Description of the task → Of the records that follow, copy only the lines from the line containing "row Study 19" to the line containing "Study 10 Sample 1 | Cost: 4.20 -> 4.40", both included, exactly as written.

__________

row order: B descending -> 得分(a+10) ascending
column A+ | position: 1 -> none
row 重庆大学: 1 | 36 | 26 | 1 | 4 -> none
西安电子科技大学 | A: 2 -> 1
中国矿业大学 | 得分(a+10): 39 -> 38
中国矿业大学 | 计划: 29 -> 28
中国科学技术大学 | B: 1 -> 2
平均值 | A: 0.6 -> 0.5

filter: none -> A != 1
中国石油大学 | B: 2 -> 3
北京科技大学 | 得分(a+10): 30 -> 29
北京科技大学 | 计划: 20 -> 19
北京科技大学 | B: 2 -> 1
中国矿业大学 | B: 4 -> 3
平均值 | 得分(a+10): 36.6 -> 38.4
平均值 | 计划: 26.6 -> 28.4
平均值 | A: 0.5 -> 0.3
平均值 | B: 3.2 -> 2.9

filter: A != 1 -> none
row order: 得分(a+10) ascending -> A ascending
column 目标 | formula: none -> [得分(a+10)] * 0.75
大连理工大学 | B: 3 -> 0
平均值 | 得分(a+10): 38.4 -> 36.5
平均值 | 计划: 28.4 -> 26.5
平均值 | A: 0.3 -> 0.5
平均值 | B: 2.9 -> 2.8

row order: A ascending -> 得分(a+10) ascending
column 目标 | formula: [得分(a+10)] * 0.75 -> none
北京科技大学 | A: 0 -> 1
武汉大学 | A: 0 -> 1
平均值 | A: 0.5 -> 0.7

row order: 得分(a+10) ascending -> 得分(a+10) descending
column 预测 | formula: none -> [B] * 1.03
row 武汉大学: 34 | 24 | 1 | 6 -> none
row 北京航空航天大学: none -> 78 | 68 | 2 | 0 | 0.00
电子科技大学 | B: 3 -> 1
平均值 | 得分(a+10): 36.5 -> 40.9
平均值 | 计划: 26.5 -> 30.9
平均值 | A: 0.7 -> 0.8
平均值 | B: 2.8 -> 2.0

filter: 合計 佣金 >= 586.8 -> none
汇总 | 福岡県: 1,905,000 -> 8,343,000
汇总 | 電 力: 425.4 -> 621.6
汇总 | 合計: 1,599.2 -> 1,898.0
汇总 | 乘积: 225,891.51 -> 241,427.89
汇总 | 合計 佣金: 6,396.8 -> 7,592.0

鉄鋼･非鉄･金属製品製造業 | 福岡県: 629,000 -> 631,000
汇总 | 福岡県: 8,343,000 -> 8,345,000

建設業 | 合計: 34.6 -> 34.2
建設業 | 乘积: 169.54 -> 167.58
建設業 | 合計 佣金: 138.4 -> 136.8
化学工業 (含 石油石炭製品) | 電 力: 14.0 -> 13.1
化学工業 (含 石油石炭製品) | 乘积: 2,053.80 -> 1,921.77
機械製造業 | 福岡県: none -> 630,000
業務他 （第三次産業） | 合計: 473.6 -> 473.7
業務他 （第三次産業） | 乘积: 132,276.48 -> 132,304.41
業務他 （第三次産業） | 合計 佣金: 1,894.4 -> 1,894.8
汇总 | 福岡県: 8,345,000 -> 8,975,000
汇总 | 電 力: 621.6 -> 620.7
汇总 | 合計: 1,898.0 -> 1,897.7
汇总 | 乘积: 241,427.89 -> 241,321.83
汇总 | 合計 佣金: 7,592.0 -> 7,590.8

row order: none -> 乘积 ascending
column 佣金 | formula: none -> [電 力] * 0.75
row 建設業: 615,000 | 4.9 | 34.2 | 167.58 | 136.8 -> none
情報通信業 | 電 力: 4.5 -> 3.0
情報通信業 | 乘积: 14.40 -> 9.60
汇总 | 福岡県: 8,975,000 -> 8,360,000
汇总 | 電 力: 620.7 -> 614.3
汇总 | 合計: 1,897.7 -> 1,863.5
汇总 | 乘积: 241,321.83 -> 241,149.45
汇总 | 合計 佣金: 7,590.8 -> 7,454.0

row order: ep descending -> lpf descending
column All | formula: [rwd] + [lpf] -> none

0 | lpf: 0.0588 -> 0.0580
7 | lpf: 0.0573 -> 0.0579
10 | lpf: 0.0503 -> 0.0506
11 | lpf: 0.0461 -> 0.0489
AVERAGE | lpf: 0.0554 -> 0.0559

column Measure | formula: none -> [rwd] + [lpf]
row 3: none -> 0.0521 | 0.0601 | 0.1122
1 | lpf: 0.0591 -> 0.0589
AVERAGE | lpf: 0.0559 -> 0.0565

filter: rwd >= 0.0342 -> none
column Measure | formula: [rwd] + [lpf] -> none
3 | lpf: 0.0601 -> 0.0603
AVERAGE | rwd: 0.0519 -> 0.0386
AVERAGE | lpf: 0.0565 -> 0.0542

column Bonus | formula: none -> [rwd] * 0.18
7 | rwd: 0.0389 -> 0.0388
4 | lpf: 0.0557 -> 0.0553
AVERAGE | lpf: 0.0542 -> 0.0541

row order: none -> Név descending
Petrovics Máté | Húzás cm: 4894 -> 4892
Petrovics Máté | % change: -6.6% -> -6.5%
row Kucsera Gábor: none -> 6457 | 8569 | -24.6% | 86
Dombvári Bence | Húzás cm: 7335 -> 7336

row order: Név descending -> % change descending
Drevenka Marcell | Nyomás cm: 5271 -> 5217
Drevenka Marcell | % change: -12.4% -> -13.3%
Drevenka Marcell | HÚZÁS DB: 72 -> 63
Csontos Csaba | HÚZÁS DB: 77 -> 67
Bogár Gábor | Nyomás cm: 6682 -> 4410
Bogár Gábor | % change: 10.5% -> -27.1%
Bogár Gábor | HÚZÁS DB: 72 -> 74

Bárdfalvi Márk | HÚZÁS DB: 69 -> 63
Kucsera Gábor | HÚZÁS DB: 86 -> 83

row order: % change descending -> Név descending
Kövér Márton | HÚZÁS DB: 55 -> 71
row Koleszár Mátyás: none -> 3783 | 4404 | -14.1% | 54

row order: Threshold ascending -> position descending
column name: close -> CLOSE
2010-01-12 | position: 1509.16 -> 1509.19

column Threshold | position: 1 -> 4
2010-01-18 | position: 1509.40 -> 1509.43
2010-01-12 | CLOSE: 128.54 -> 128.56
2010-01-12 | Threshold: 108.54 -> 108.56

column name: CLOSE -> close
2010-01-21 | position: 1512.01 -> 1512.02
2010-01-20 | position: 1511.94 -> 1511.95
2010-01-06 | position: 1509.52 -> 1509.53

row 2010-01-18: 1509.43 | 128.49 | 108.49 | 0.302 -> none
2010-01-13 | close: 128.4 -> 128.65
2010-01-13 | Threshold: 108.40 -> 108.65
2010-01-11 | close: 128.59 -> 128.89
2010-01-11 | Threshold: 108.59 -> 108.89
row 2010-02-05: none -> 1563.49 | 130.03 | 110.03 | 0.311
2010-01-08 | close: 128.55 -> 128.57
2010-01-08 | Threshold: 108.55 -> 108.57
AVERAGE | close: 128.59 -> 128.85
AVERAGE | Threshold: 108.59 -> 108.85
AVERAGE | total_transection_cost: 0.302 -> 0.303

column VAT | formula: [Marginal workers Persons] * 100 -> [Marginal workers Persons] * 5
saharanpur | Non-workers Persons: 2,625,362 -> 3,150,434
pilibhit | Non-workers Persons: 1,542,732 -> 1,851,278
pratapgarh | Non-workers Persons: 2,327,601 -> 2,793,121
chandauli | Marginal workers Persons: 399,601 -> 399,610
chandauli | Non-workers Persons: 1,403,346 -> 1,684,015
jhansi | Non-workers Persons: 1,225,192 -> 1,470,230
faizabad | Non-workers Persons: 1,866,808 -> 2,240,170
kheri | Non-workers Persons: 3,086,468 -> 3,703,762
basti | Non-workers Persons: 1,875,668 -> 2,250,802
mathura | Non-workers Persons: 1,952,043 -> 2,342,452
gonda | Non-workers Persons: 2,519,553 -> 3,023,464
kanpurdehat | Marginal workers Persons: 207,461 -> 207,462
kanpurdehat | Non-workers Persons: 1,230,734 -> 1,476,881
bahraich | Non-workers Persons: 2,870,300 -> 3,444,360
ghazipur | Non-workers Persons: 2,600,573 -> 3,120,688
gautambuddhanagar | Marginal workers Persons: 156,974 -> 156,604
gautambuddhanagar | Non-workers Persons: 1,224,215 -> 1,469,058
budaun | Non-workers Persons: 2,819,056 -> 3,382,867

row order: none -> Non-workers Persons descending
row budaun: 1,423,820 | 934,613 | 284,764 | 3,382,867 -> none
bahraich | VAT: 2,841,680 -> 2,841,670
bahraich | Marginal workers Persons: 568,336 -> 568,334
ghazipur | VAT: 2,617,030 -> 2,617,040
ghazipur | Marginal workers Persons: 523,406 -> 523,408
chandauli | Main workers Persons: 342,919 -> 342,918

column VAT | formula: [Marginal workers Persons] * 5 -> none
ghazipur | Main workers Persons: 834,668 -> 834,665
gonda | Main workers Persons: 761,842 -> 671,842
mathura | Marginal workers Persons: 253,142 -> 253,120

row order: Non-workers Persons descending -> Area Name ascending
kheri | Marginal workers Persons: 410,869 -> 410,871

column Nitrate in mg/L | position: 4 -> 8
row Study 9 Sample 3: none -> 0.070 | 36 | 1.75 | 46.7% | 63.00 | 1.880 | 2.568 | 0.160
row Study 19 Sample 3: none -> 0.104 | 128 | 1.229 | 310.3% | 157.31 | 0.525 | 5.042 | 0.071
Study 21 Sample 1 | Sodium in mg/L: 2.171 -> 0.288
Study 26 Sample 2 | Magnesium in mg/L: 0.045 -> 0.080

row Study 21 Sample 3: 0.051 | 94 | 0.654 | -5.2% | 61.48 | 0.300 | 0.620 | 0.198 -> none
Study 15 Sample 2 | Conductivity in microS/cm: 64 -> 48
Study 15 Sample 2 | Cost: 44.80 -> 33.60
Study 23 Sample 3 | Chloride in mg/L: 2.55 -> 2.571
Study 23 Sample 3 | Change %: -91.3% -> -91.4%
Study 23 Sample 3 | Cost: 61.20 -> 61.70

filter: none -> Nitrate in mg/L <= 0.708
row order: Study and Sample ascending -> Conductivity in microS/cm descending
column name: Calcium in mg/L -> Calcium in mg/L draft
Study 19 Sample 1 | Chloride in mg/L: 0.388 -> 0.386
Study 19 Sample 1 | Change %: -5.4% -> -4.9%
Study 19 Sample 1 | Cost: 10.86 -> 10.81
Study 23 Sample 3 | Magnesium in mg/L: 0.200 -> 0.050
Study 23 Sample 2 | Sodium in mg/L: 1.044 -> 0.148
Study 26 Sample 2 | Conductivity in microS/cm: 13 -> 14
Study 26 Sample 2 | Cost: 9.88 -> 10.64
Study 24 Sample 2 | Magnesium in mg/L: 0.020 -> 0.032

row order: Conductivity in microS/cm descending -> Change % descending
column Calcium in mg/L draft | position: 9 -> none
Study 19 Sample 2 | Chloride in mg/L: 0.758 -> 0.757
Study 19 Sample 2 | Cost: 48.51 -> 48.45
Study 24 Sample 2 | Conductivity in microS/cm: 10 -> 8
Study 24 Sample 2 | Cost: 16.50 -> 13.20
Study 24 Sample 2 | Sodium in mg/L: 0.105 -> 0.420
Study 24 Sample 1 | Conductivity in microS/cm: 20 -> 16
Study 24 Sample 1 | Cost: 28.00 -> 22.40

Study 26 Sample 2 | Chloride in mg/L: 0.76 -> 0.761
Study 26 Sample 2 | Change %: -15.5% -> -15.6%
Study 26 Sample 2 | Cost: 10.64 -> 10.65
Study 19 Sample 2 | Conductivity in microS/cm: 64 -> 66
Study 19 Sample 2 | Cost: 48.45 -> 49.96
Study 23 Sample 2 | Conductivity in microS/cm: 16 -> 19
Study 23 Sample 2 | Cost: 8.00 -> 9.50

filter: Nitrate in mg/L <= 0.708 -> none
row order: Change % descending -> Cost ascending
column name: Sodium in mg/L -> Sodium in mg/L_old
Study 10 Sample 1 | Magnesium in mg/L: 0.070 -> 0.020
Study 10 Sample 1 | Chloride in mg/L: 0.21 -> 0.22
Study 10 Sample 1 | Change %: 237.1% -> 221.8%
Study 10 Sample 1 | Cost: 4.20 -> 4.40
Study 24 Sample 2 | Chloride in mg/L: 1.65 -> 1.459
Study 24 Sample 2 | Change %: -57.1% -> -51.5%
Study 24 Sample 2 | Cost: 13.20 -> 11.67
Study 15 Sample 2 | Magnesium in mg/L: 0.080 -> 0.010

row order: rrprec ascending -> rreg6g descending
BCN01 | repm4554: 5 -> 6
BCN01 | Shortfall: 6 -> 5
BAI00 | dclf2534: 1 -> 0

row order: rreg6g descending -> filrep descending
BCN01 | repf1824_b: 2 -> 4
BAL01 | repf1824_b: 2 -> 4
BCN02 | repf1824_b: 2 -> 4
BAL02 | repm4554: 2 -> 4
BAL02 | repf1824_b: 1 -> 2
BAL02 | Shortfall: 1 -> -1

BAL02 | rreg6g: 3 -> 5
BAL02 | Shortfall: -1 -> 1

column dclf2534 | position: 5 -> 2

__________

Output for this task →
row Study 19 Sample 3: none -> 0.104 | 128 | 1.229 | 310.3% | 157.31 | 0.525 | 5.042 | 0.071
Study 21 Sample 1 | Sodium in mg/L: 2.171 -> 0.288
Study 26 Sample 2 | Magnesium in mg/L: 0.045 -> 0.080

row Study 21 Sample 3: 0.051 | 94 | 0.654 | -5.2% | 61.48 | 0.300 | 0.620 | 0.198 -> none
Study 15 Sample 2 | Conductivity in microS/cm: 64 -> 48
Study 15 Sample 2 | Cost: 44.80 -> 33.60
Study 23 Sample 3 | Chloride in mg/L: 2.55 -> 2.571
Study 23 Sample 3 | Change %: -91.3% -> -91.4%
Study 23 Sample 3 | Cost: 61.20 -> 61.70

filter: none -> Nitrate in mg/L <= 0.708
row order: Study and Sample ascending -> Conductivity in microS/cm descending
column name: Calcium in mg/L -> Calcium in mg/L draft
Study 19 Sample 1 | Chloride in mg/L: 0.388 -> 0.386
Study 19 Sample 1 | Change %: -5.4% -> -4.9%
Study 19 Sample 1 | Cost: 10.86 -> 10.81
Study 23 Sample 3 | Magnesium in mg/L: 0.200 -> 0.050
Study 23 Sample 2 | Sodium in mg/L: 1.044 -> 0.148
Study 26 Sample 2 | Conductivity in microS/cm: 13 -> 14
Study 26 Sample 2 | Cost: 9.88 -> 10.64
Study 24 Sample 2 | Magnesium in mg/L: 0.020 -> 0.032

row order: Conductivity in microS/cm descending -> Change % descending
column Calcium in mg/L draft | position: 9 -> none
Study 19 Sample 2 | Chloride in mg/L: 0.758 -> 0.757
Study 19 Sample 2 | Cost: 48.51 -> 48.45
Study 24 Sample 2 | Conductivity in microS/cm: 10 -> 8
Study 24 Sample 2 | Cost: 16.50 -> 13.20
Study 24 Sample 2 | Sodium in mg/L: 0.105 -> 0.420
Study 24 Sample 1 | Conductivity in microS/cm: 20 -> 16
Study 24 Sample 1 | Cost: 28.00 -> 22.40

Study 26 Sample 2 | Chloride in mg/L: 0.76 -> 0.761
Study 26 Sample 2 | Change %: -15.5% -> -15.6%
Study 26 Sample 2 | Cost: 10.64 -> 10.65
Study 19 Sample 2 | Conductivity in microS/cm: 64 -> 66
Study 19 Sample 2 | Cost: 48.45 -> 49.96
Study 23 Sample 2 | Conductivity in microS/cm: 16 -> 19
Study 23 Sample 2 | Cost: 8.00 -> 9.50

filter: Nitrate in mg/L <= 0.708 -> none
row order: Change % descending -> Cost ascending
column name: Sodium in mg/L -> Sodium in mg/L_old
Study 10 Sample 1 | Magnesium in mg/L: 0.070 -> 0.020
Study 10 Sample 1 | Chloride in mg/L: 0.21 -> 0.22
Study 10 Sample 1 | Change %: 237.1% -> 221.8%
Study 10 Sample 1 | Cost: 4.20 -> 4.40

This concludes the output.